Desde luego, se han de reconocer las diferencias que hacen las distancias de las problemáticas.  Aquí no hay bases navales qué proteger y sería un escenario de conflictos de Geopolítica por estrenar.

En el mundo de hoy, tan convulsionado y sujeto como está a letales desenlaces, lo más aconsejable es no dar nada por seguro, estable y permanente.  Todo cabe y de ahí es la oriundez de todos los recelos, pálpitos y presentimientos.

Precisamente los artículos reproducidos en los años mencionados se originaron en un tiempo que hacían previsibles resultados fatales, a escala mundial, y por eso dos veces invoqué a Dios para el amparo de Venezuela.

Hoy, años después, aumenta mi alarma y ruego por la región toda, de seguir predominando la malicia, las maniobras, las ambiciones, en fin, todo cuanto concurre a situaciones tan aciagas.  Quizás por ello recordé aquello nuestro de “A Dios que reparta suerte”, para variar su contenido y rogar a Dios que imponga la razón en todos los hombres que conducen los destinos de los pueblos que, en definitiva, son las víctimas mayores de los horrores de la incomprensión y los violentos desencuentros; peores éstos cuanto más sean obra de los hijos de una misma tierra.

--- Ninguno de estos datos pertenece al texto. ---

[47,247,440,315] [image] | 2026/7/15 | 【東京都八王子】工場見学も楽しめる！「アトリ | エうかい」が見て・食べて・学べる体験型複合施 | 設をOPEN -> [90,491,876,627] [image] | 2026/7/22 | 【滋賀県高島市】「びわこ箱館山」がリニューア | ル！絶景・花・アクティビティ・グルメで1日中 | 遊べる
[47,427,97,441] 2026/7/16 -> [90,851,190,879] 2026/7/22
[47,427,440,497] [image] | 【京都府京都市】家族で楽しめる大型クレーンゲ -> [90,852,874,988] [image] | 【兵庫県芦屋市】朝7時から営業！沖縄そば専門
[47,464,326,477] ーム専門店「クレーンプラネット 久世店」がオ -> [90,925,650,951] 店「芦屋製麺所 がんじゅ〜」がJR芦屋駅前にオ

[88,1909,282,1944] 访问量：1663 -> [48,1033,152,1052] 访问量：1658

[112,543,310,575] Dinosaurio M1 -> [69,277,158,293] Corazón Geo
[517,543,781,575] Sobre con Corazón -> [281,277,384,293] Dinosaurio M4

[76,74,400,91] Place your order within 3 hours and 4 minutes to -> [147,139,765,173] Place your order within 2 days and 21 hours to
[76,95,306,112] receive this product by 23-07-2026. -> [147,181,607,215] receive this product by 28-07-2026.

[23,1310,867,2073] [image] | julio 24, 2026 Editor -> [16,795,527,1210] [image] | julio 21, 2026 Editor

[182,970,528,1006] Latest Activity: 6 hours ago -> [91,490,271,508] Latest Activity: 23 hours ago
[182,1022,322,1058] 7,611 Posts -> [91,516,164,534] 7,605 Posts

He reservado mis últimas palabras, ex profeso, para consignar mi escepticismo frente al presente que se quiere ofrecer como un camino promisorio de soluciones.  A mi modo de ver, gobierno y oposición están dando tumbos y no son las deserciones penosas de esta última las que van a servir para legitimar el gobierno, estando como están de por medio tantos otros intereses peligrosos.  Pero, esto sería tema a tratar más adelante, según marquen las circunstancias del azaroso trayecto por cumplir.